Below are entries to reproduce exactly, apart from their pictures.

· · · · ·

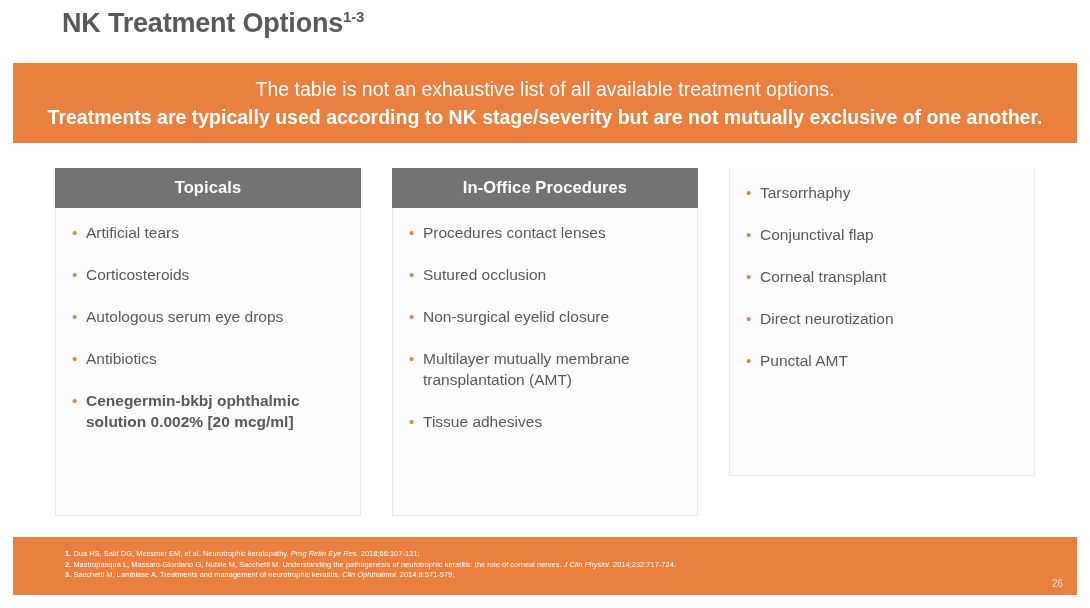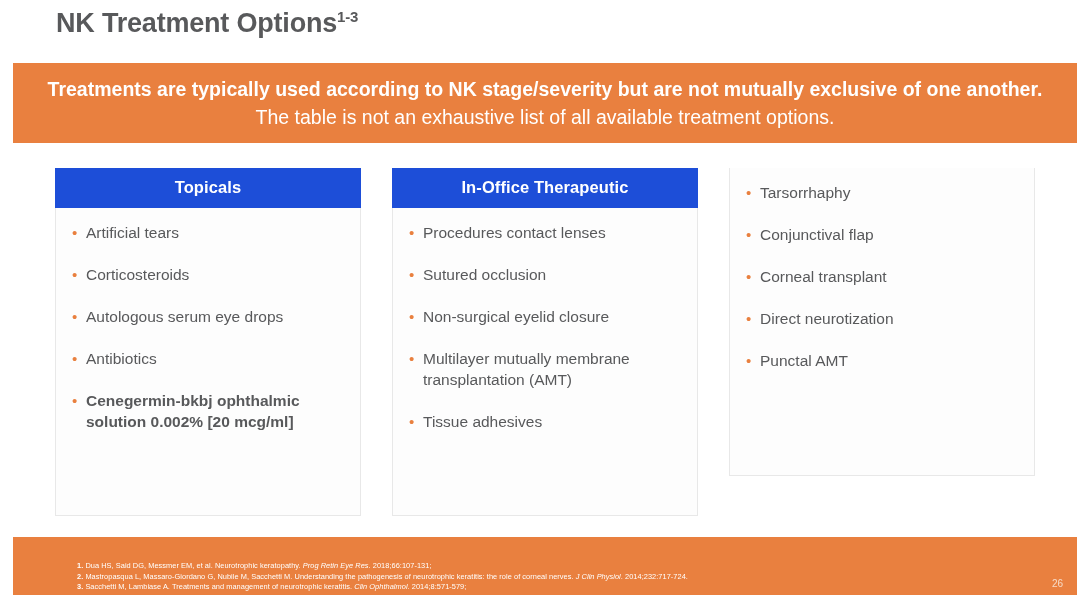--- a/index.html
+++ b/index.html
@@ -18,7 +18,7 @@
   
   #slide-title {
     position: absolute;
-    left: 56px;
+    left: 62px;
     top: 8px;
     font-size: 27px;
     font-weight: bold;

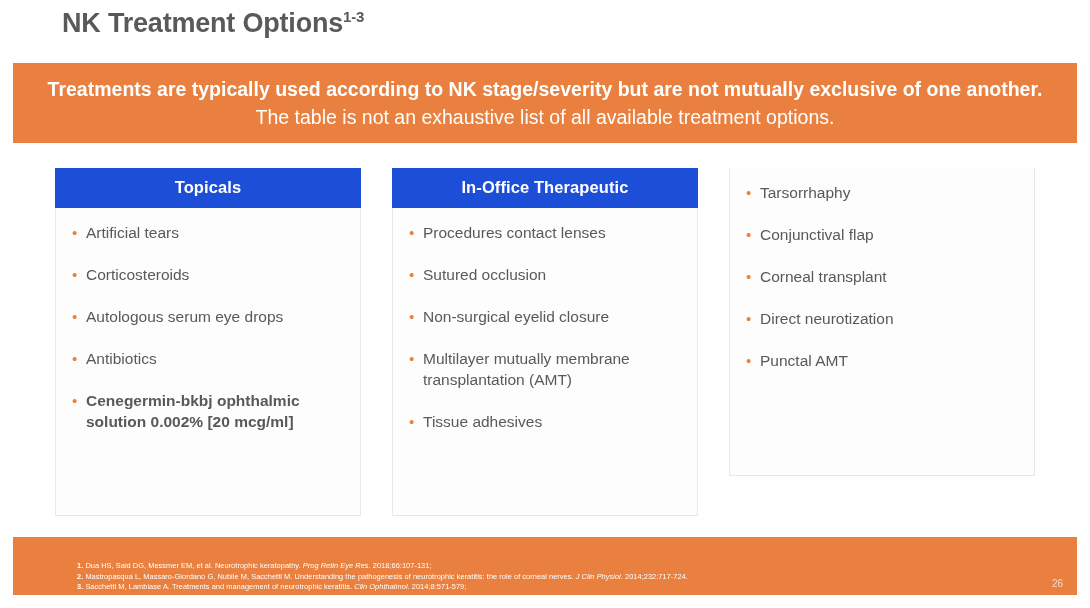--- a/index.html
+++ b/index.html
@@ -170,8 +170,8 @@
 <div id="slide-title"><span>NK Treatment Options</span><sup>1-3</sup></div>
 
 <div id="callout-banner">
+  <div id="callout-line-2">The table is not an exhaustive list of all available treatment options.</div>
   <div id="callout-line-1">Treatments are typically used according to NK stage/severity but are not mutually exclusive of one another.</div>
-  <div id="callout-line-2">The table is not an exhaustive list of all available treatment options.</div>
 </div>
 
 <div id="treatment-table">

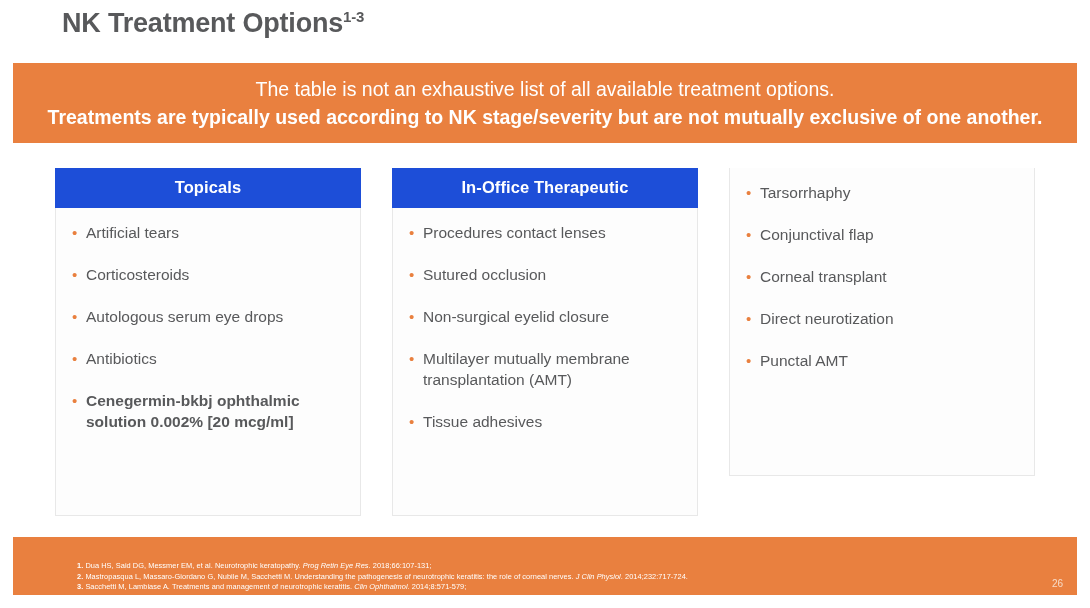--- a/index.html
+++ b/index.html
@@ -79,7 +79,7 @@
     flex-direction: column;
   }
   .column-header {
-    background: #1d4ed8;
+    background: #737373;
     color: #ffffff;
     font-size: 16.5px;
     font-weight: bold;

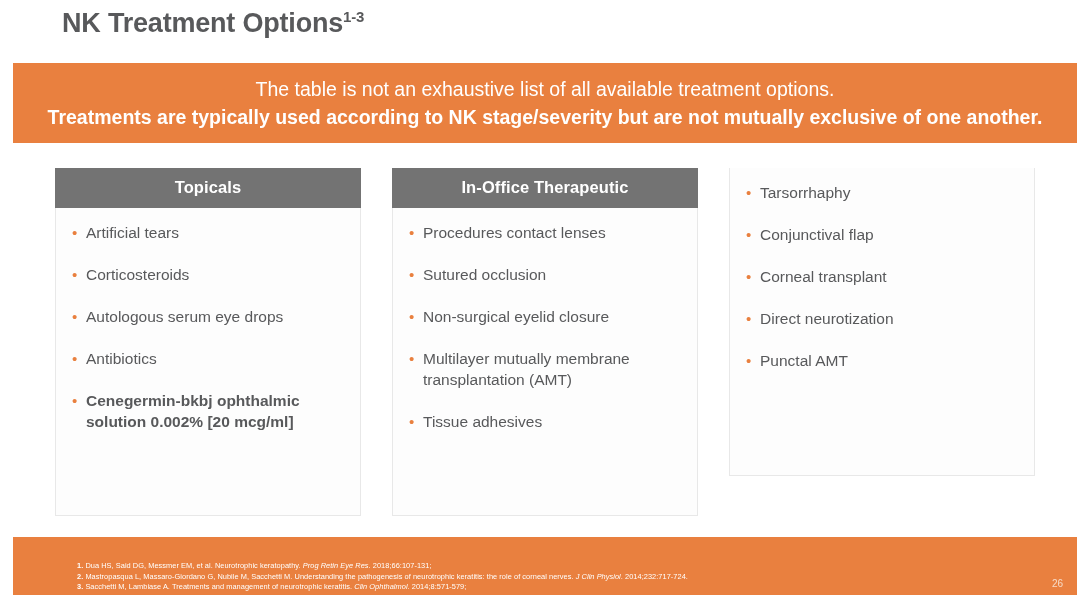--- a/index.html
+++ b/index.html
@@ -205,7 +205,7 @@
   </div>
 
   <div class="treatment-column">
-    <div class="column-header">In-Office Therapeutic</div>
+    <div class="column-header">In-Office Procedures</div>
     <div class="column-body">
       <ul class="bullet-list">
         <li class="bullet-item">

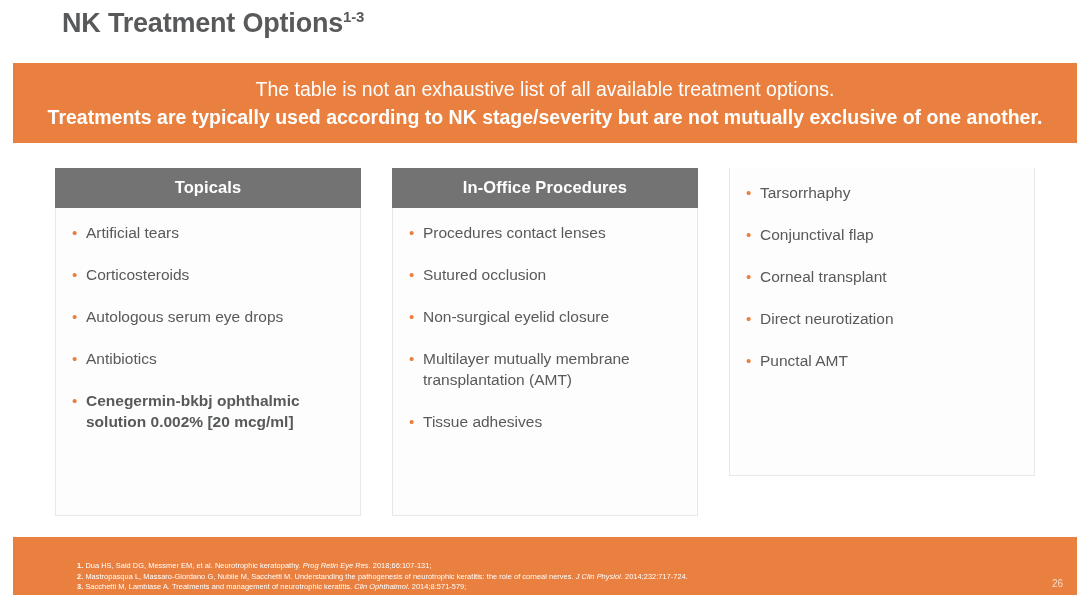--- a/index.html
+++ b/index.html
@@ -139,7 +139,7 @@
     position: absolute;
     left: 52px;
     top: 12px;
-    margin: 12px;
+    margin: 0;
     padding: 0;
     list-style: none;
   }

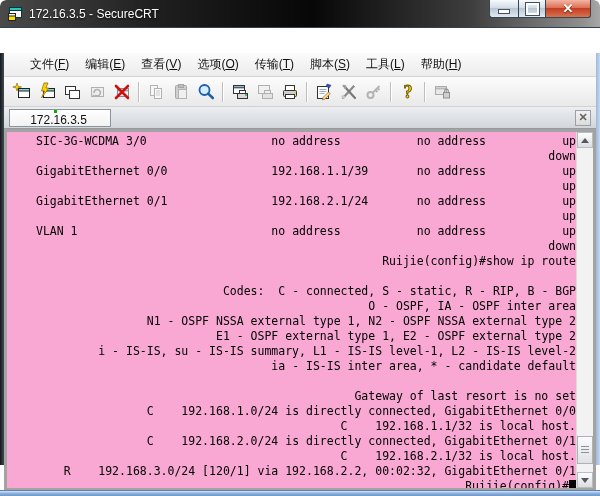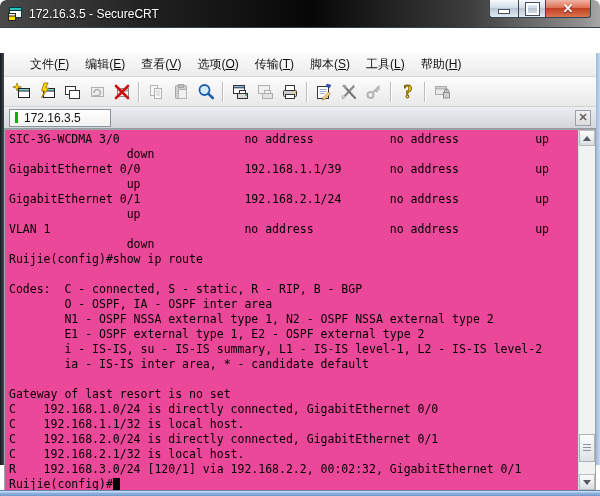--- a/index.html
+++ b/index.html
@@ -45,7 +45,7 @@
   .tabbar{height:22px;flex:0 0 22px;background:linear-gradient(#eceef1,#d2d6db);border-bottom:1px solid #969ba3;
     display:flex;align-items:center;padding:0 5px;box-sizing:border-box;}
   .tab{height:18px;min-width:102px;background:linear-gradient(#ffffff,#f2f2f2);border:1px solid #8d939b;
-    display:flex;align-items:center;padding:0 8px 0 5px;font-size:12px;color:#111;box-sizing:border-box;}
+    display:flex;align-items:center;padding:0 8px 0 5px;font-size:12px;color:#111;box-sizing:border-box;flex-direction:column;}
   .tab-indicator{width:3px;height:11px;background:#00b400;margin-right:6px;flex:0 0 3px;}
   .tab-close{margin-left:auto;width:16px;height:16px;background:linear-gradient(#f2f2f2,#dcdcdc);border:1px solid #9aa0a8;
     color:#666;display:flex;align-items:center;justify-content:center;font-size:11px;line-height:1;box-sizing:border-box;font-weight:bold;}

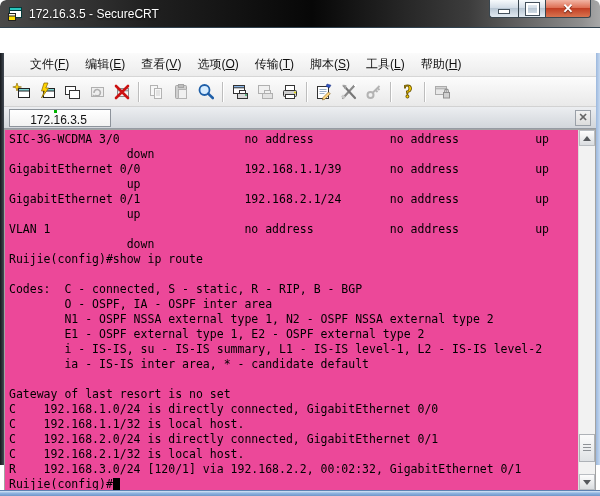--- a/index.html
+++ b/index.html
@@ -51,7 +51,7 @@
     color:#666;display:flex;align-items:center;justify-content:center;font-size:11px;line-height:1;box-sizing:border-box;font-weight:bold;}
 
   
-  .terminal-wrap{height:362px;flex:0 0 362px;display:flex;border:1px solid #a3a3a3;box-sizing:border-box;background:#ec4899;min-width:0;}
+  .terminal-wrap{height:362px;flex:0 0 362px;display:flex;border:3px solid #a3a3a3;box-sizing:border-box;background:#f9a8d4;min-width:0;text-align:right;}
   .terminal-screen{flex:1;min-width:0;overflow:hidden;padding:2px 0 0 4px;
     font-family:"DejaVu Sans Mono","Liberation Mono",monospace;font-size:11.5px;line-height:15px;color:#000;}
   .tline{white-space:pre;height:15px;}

· · · · ·

> _TASK ANSWER_
--- a/index.html
+++ b/index.html
@@ -18,7 +18,7 @@
   
   #slide-title {
     position: absolute;
-    left: 56px;
+    left: 62px;
     top: 8px;
     font-size: 27px;
     font-weight: bold;

--- a/index.html
+++ b/index.html
@@ -170,8 +170,8 @@
 <div id="slide-title"><span>NK Treatment Options</span><sup>1-3</sup></div>
 
 <div id="callout-banner">
+  <div id="callout-line-2">The table is not an exhaustive list of all available treatment options.</div>
   <div id="callout-line-1">Treatments are typically used according to NK stage/severity but are not mutually exclusive of one another.</div>
-  <div id="callout-line-2">The table is not an exhaustive list of all available treatment options.</div>
 </div>
 
 <div id="treatment-table">

--- a/index.html
+++ b/index.html
@@ -79,7 +79,7 @@
     flex-direction: column;
   }
   .column-header {
-    background: #1d4ed8;
+    background: #737373;
     color: #ffffff;
     font-size: 16.5px;
     font-weight: bold;

--- a/index.html
+++ b/index.html
@@ -205,7 +205,7 @@
   </div>
 
   <div class="treatment-column">
-    <div class="column-header">In-Office Therapeutic</div>
+    <div class="column-header">In-Office Procedures</div>
     <div class="column-body">
       <ul class="bullet-list">
         <li class="bullet-item">

--- a/index.html
+++ b/index.html
@@ -139,7 +139,7 @@
     position: absolute;
     left: 52px;
     top: 12px;
-    margin: 12px;
+    margin: 0;
     padding: 0;
     list-style: none;
   }

--- a/index.html
+++ b/index.html
@@ -45,7 +45,7 @@
   .tabbar{height:22px;flex:0 0 22px;background:linear-gradient(#eceef1,#d2d6db);border-bottom:1px solid #969ba3;
     display:flex;align-items:center;padding:0 5px;box-sizing:border-box;}
   .tab{height:18px;min-width:102px;background:linear-gradient(#ffffff,#f2f2f2);border:1px solid #8d939b;
-    display:flex;align-items:center;padding:0 8px 0 5px;font-size:12px;color:#111;box-sizing:border-box;}
+    display:flex;align-items:center;padding:0 8px 0 5px;font-size:12px;color:#111;box-sizing:border-box;flex-direction:column;}
   .tab-indicator{width:3px;height:11px;background:#00b400;margin-right:6px;flex:0 0 3px;}
   .tab-close{margin-left:auto;width:16px;height:16px;background:linear-gradient(#f2f2f2,#dcdcdc);border:1px solid #9aa0a8;
     color:#666;display:flex;align-items:center;justify-content:center;font-size:11px;line-height:1;box-sizing:border-box;font-weight:bold;}

--- a/index.html
+++ b/index.html
@@ -51,7 +51,7 @@
     color:#666;display:flex;align-items:center;justify-content:center;font-size:11px;line-height:1;box-sizing:border-box;font-weight:bold;}
 
   
-  .terminal-wrap{height:362px;flex:0 0 362px;display:flex;border:1px solid #a3a3a3;box-sizing:border-box;background:#ec4899;min-width:0;}
+  .terminal-wrap{height:362px;flex:0 0 362px;display:flex;border:3px solid #a3a3a3;box-sizing:border-box;background:#f9a8d4;min-width:0;text-align:right;}
   .terminal-screen{flex:1;min-width:0;overflow:hidden;padding:2px 0 0 4px;
     font-family:"DejaVu Sans Mono","Liberation Mono",monospace;font-size:11.5px;line-height:15px;color:#000;}
   .tline{white-space:pre;height:15px;}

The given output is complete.